[Supplied entries — start]

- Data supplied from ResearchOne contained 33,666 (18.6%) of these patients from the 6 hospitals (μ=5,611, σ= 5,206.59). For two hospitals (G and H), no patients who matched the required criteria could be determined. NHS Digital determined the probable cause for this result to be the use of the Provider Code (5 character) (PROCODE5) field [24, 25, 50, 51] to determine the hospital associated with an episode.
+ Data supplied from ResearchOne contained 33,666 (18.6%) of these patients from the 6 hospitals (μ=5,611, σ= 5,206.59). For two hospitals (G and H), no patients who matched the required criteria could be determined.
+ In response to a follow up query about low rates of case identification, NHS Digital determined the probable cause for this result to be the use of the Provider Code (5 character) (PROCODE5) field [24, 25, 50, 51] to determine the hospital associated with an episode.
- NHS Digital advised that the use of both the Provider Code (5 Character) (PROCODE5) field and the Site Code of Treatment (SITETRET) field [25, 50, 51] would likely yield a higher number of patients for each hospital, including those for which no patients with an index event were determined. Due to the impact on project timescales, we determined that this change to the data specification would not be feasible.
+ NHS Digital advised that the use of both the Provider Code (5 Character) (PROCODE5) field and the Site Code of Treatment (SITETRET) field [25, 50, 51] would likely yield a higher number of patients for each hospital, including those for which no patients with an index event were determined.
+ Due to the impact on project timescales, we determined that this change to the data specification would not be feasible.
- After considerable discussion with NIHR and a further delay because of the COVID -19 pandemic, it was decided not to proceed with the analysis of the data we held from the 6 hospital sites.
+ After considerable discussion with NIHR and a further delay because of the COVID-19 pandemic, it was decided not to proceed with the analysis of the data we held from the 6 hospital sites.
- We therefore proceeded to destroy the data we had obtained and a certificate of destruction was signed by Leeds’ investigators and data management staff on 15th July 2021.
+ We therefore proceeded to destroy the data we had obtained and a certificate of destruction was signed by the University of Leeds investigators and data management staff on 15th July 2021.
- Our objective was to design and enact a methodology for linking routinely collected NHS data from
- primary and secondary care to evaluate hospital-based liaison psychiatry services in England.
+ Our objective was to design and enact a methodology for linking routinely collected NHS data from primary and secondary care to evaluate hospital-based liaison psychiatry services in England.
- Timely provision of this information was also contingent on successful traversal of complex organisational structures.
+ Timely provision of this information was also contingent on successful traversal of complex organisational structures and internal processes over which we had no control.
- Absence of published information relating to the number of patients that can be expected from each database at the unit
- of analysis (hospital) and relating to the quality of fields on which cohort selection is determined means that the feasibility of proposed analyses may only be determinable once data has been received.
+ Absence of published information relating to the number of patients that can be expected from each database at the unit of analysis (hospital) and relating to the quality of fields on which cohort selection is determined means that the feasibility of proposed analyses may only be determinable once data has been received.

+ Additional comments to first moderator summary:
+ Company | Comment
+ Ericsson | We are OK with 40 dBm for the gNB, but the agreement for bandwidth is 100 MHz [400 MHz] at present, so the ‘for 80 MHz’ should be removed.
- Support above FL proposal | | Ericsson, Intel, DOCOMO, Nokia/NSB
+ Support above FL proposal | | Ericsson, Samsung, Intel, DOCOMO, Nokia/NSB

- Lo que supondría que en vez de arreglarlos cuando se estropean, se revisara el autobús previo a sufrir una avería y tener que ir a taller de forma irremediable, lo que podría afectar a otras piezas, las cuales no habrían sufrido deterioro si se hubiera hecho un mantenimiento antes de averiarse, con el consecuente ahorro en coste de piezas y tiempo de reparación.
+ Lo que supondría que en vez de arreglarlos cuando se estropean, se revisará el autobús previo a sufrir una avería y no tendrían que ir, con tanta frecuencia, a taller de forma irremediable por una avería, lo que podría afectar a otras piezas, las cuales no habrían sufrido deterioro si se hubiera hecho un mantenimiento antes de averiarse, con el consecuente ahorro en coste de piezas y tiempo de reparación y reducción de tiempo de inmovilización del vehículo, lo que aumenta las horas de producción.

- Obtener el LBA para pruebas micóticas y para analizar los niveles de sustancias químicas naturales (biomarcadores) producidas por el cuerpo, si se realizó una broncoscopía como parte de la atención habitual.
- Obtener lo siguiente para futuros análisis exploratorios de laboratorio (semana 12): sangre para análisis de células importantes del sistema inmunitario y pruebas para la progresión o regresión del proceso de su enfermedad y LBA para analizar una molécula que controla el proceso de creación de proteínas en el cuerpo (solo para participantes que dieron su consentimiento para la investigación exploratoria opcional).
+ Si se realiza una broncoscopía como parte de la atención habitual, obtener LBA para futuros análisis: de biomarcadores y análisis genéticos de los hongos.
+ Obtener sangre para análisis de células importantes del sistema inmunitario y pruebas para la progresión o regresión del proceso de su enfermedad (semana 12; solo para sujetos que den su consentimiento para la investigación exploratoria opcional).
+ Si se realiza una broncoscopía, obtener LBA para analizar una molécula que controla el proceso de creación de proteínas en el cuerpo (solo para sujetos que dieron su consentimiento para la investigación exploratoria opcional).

[Supplied entries — finish]

Task description
For each line above that contains the word "expected", copy that line.

Solution for this exercise
- Absence of published information relating to the number of patients that can be expected from each database at the unit
+ Absence of published information relating to the number of patients that can be expected from each database at the unit of analysis (hospital) and relating to the quality of fields on which cohort selection is determined means that the feasibility of proposed analyses may only be determinable once data has been received.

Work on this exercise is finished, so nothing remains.